Now, as a professor who learned the Jesuit tradition through years spent learning in Jesuit schools, Wesner looks deeper into issues that others may fail to appreciate. He said that he experienced a calling back to education, and that not only would he be helping others by teaching, but would be satisfying his own, deepest needs as well.

This led him back to the Carroll School of Management to teach business economics and undergraduate law classes. Surprised by the intelligence and kindness that people have shown him on campus, Wesner attempts to weave those Ignatian values into his classes without the students even knowing it, not only because he benefited from it, but because it is a great way to teach students how to think.

Wesner said that classes like Perspectives, Courage to Know, and Portico are important aspects of a BC education that is another way that the Jesuit model is unique. The values of a business ethics class or volunteering in Boston not only develop the whole person, but are skills that are valuable and attractive to employers. This has caused the value of a BC education to increase and places a greater demand for a BC diploma.

“There are always questions that you can ask that are richer than if we were at some other, say, state university,” he said. “We are granted permission and the license to say ‘Okay, no, go deeper right now.’

Standing, perhaps starkly, in contrast to the stereotypical business school attitude of competing in a dog-eat-dog world, Wesner explained that these values meld perfectly with responsible business. Jesuit values respond to the needs of people in the world. They force us to ask questions like, ‘What can I do better?’

With these questions come answers, yet even Wesner himself didn’t realize that his professors were doing this when he was a sprightly college kid.

“Now I know why my teachers were saying what they were saying to me as a student,” he said. “When I was a student, I really didn’t know what Jesuit meant. My life was going by too fast.”

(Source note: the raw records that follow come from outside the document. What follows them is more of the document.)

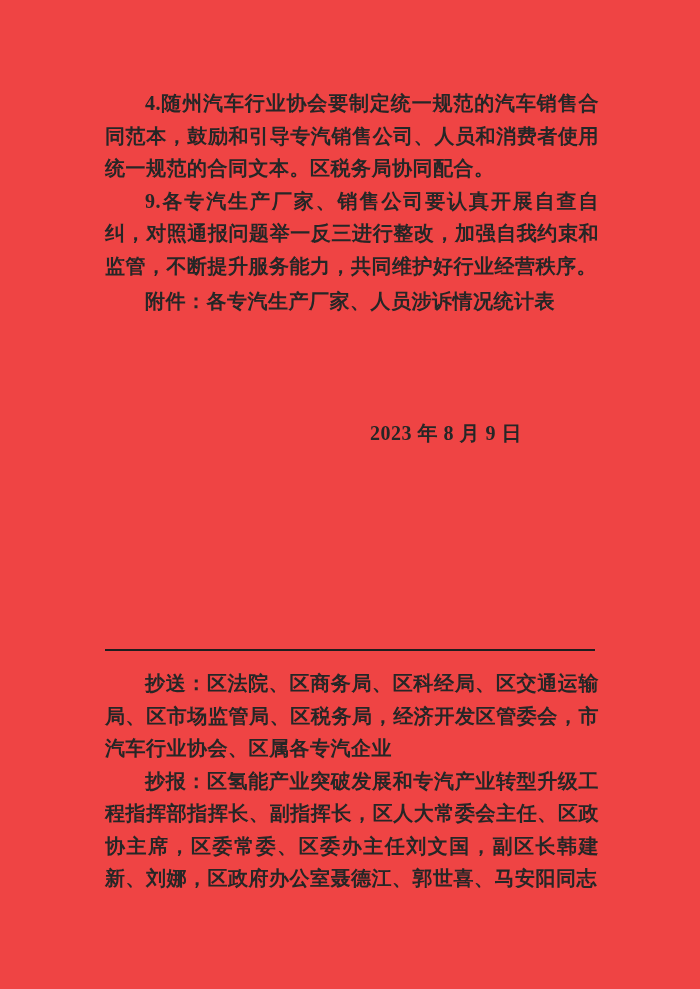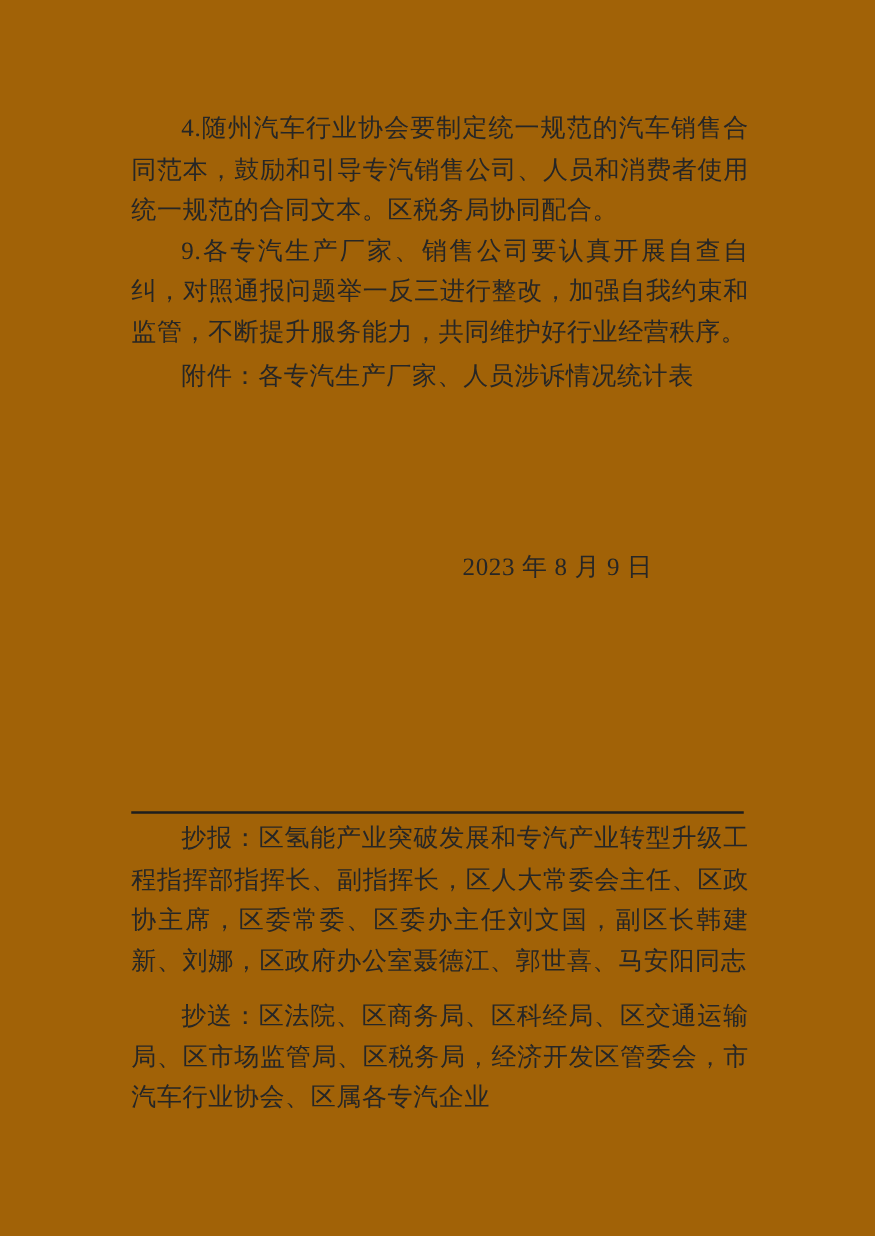--- a/index.html
+++ b/index.html
@@ -11,9 +11,10 @@
     position: relative;
     width: 700px;
     height: 989px;
-    background: #a16207;
+    background: #ef4444;
     color: #262626;
     overflow: hidden;
+    font-weight: bold;
   }
   .body-block {
     position: absolute;

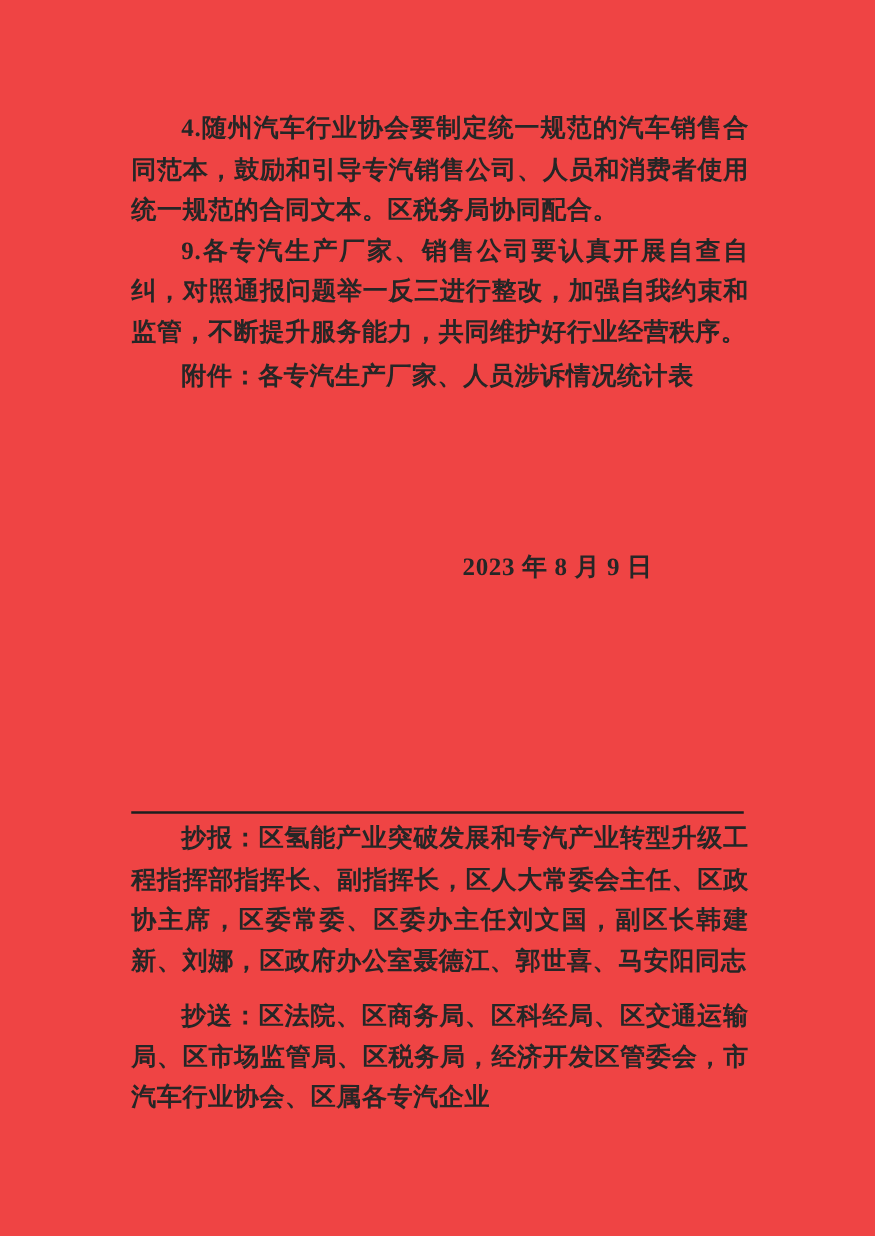--- a/index.html
+++ b/index.html
@@ -38,7 +38,7 @@
   .date-line {
     position: absolute;
     left: 370px;
-    top: 440px;
+    top: 419px;
     font-size: 20px;
     line-height: 28px;
     letter-spacing: 0.5px;

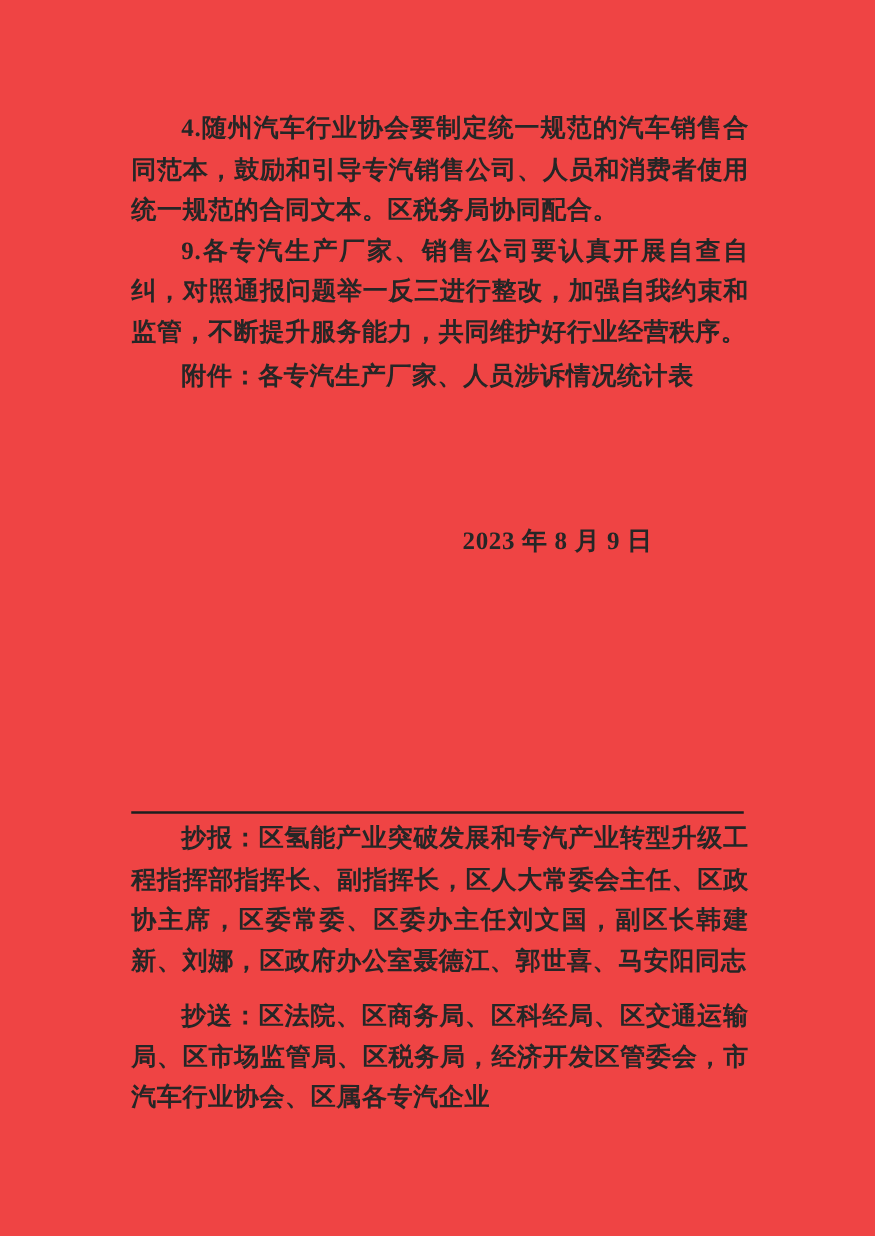--- a/index.html
+++ b/index.html
@@ -80,8 +80,8 @@
   <div class="rule"></div>
 
   <div class="footer-block">
+    <p class="para cc-para">抄送：区法院、区商务局、区科经局、区交通运输局、区市场监管局、区税务局，经济开发区管委会，市汽车行业协会、区属各专汽企业</p>
     <p class="para">抄报：区氢能产业突破发展和专汽产业转型升级工程指挥部指挥长、副指挥长，区人大常委会主任、区政协主席，区委常委、区委办主任刘文国，副区长韩建新、刘娜，区政府办公室聂德江、郭世喜、马安阳同志</p>
-    <p class="para cc-para">抄送：区法院、区商务局、区科经局、区交通运输局、区市场监管局、区税务局，经济开发区管委会，市汽车行业协会、区属各专汽企业</p>
   </div>
 
 </div>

Now that his life has slowed down, as a college professor with a wife and children, Wesner hopes to impart those lessons on his students, something that his TAs emphasized he did exceptionally well, but not exclusively. Wesner helps students from low socio-economic backgrounds succeed by editing their essays, both at the high school and at the college level. One student emphasized that this is a distinguishing characteristic of his teaching style.

“Professor Wesner is one of the few professors I’ve had who cares about his students as people,” Will Doyle, CSOM ’19, said. “He seeks to educate the whole person by stressing the value of service and helping others. He relates his lectures to current events to demonstrate the value of our education and leads by example.”

He harped that many professors do the same thing, just perhaps not with the intention that Wesner does. Wesner himself said that he hopes it continues because that makes a BC education different.

“There’s so much about the Ignatian pedagogy that would work in a business world, that makes this school in great demand today,” he said. “Because it responds to the needs of people in the world, the deepest needs of people.”

This principle, Wesner said, is what he loves about teaching. It is something unique to Jesuit schools, something that he hungered for as a young adult, and something that he benefited from as a student.

“That’s special,” he said. “That transforms lives.”